= Pacific Steel Casting Company =

Defunct steel mill

The Pacific Steel Casting Company (PSC) was a steel mill and foundry located at 1333 Second Street in West Berkeley, Berkeley, California. At one point it was the third largest steel foundry in the United States, employing 350 people.

The company was founded in 1934 by Douglas Genger and Ivan Johnson, who had lost their jobs at General Metals in nearby Oakland as a result of the Great Depression. They bought a steel foundry in West Berkeley that had been repossessed by Wells Fargo Bank, re-opening it as the Pacific Steel Casting Company.
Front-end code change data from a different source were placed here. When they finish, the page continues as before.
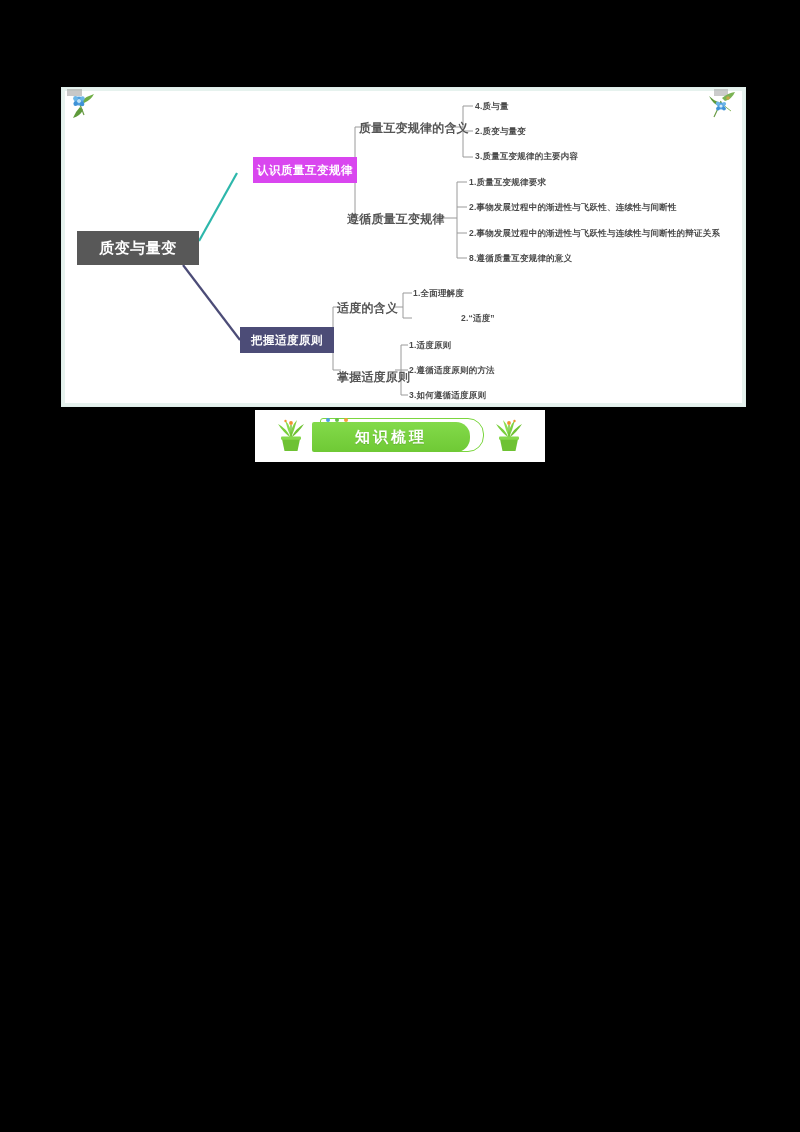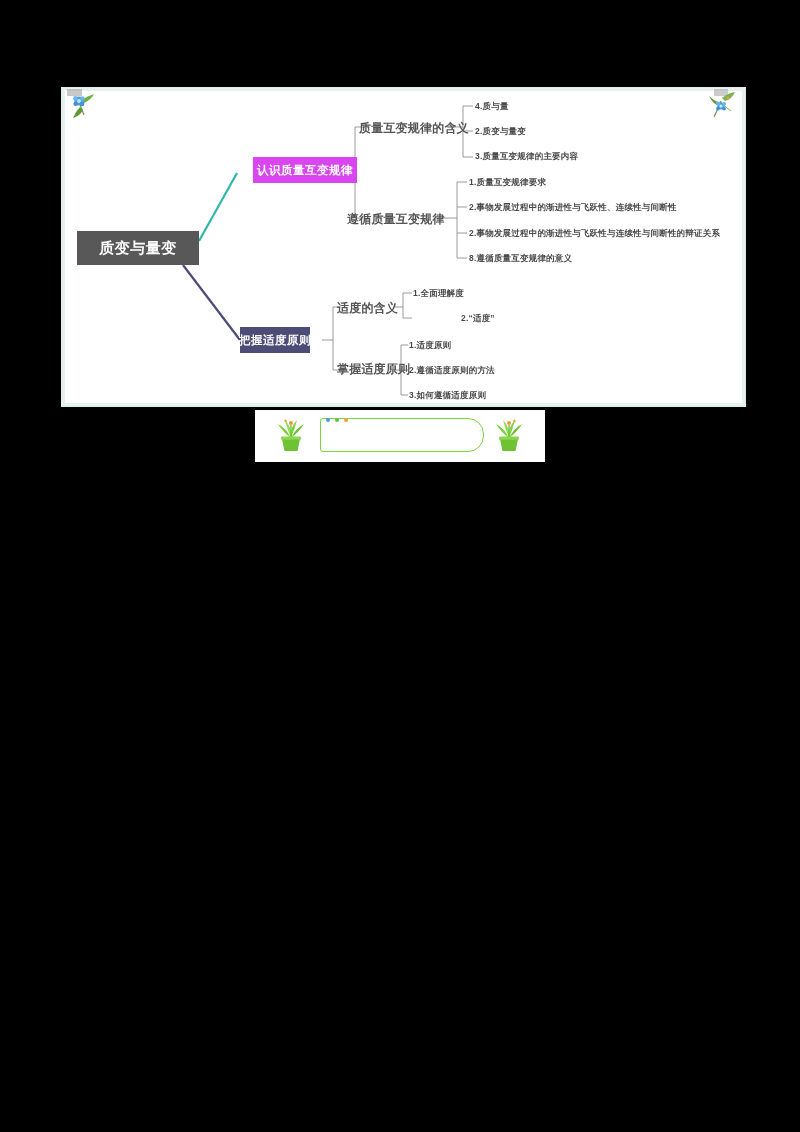--- a/index.html
+++ b/index.html
@@ -58,21 +58,21 @@
     font-size: 15px;
   }
   #node-b1 {
     left: 188px; top: 66px;
     width: 104px; height: 26px;
     background: #d946ef;
     font-size: 11.5px;
   }
   #node-b2 {
     left: 175px; top: 236px;
-    width: 70px; height: 26px;
+    width: 94px; height: 26px;
     background: #4c4c77;
     font-size: 11.5px;
   }
 
   
   #connectors {
     position: absolute;
     left: 0; top: 0;
     width: 683px; height: 318px;
     z-index: 2;
@@ -98,21 +98,21 @@
   #lA1 { left: 410px; top: 11px; }
   #lA2 { left: 410px; top: 36px; }
   #lA3 { left: 410px; top: 61px; }
   #lB1 { left: 404px; top: 87px; }
   #lB2 { left: 404px; top: 112px; }
   #lB3 { left: 404px; top: 138px; }
   #lB4 { left: 404px; top: 163px; }
 
   
   #lblC1 { left: 272px; top: 211px; }
-  #lblC2 { left: 272px; top: 272px; text-align: right; }
+  #lblC2 { left: 272px; top: 280px; text-align: right; }
   
   #lC1 { left: 348px; top: 198px; }
   #lC2 { left: 348px; top: 223px; margin-left: 48px; }
   #lD1 { left: 344px; top: 250px; }
   #lD2 { left: 344px; top: 275px; }
   #lD3 { left: 344px; top: 300px; }
 
   
   #banner {
     position: absolute;
@@ -301,20 +301,23 @@
         </svg>
       </div>
 
       <div id="banner-btn-wrap">
         <div id="banner-outline"></div>
         <div id="banner-dots">
           <span class="bdot" style="background:#4a9de8"></span>
           <span class="bdot" style="background:#62c24a"></span>
           <span class="bdot" style="background:#f2a03c"></span>
         </div>
+        <div id="banner-btn">
+          <span id="banner-label">知识梳理</span>
+        </div>
       </div>
 
       <div class="plant">
         <svg viewBox="0 0 34 36" width="34" height="36">
           <path d="M17 20 Q9 14 4 6 Q12 10 17 20 Z" fill="#79cf3c"></path>
           <path d="M17 20 Q25 14 30 6 Q22 10 17 20 Z" fill="#6ec233"></path>
           <path d="M17 20 Q13 10 11 2 Q18 9 17 20 Z" fill="#8ade4f"></path>
           <path d="M17 20 Q21 10 23 2 Q16 9 17 20 Z" fill="#7ed143"></path>
           <path d="M17 20 L17 7" stroke="#6ec233" stroke-width="1.4" fill="none"></path>
           <circle cx="17" cy="5" r="1.9" fill="#f0922e"></circle>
PSC's business took off with the advent of World War II. The company added another plant in 1974, and a third in 1981.

Pacific Steel lost a third of its workforce in 2011 after a U.S. Immigration and Customs enforcement audit.

In early 2014, the company filed for bankruptcy protection

On August 25, 2014 Speyside Equity acquires Pacific Steel Castings, now called Pacific Steel Castings LLC.

The company announced plans to close as early as December 2017, after having laid off most of the employees and selling much of their inventory.

It was purchased by Speyside Fund in 2014. In 2016 Speyside Fund lent Pacific Steel 3.95 million $US at 10% interest and it was repaid in 2018. The company declared bankruptcy in 2019. By March, 2019 the site was abandoned and the city of Berkeley was seeking input on what to do with the site located in the West Berkeley Neighborhood. Upon its bankruptcy only executives received severance whilst rank-and-file employees got nothing.